Emily St. James of The A.V. Club gave the episode a "C+" grade and wrote, "At some point, Dexter is going to have to ultimately reckon with everything he's done, even if the show doesn't deign to have him pay for those misdeeds (which is fine). The longer Dexter runs, though, and the less danger Dexter is in of being caught, the more danger there is that the show will finally just side entirely with Dexter being a quirky sociopath who sometimes commits murders and less with his dark passenger. Without some sort of ultimate reckoning, Dexter will never have to look into the mirror and, more crucially, neither will we." Adam Sternbergh of Vulture wrote, "It's only episode one, and Dexter already looks ready to crash — literally, it turns out, as the show ends with his car going end-over-end. Has this baby spelled the end of Dexter?"
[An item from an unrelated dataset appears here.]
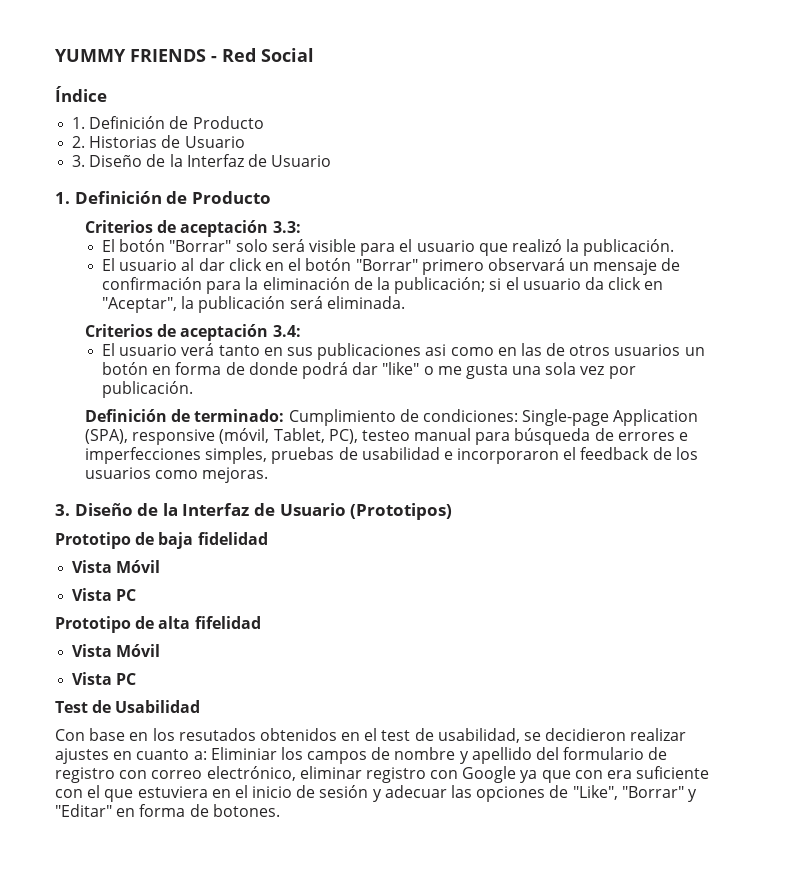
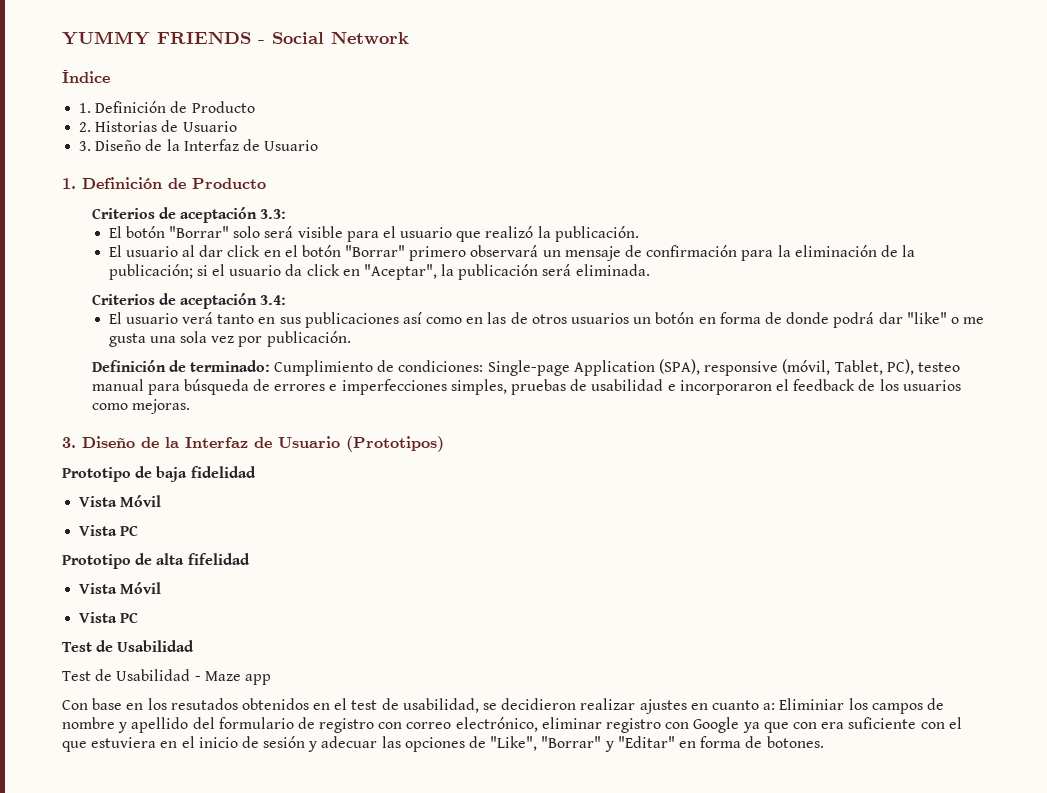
[222,48,256,62] Red -> (265, 42) none
(314, 55) none -> [331,31,409,44] Network
[425,344,447,356] asi -> [402,312,422,324] así
(201, 706) none -> [62,669,271,685] // Test de Usabilidad - Maze app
Alan Sepinwall wrote, "Hall is good enough, and the show well-made enough, that I'm going to keep watching, but I don't feel particularly invested in it." Gina DiNunno of TV Guide wrote, "This season, Dexter is living the dream as new dad, with a wife and a house in the 'burbs. But fatherhood isn't what Dexter expected it would be, as the lack of sleep really puts a damper on his vigilante-murder schedule."

Danny Gallagher of TV Squad wrote, "It still plays heavy on the complex emotions and relationships that make Dexter's life so interesting, but it also features shimmers of laughter as Dexter tries to juggle the life of a father, wife, blood spatter expert, and avenging serial killer without relying too much on one device or character." Television Without Pity gave the episode an "B" grade.

Clyde Phillips submitted this episode for consideration for Outstanding Writing for a Drama Series at the 62nd Primetime Emmy Awards.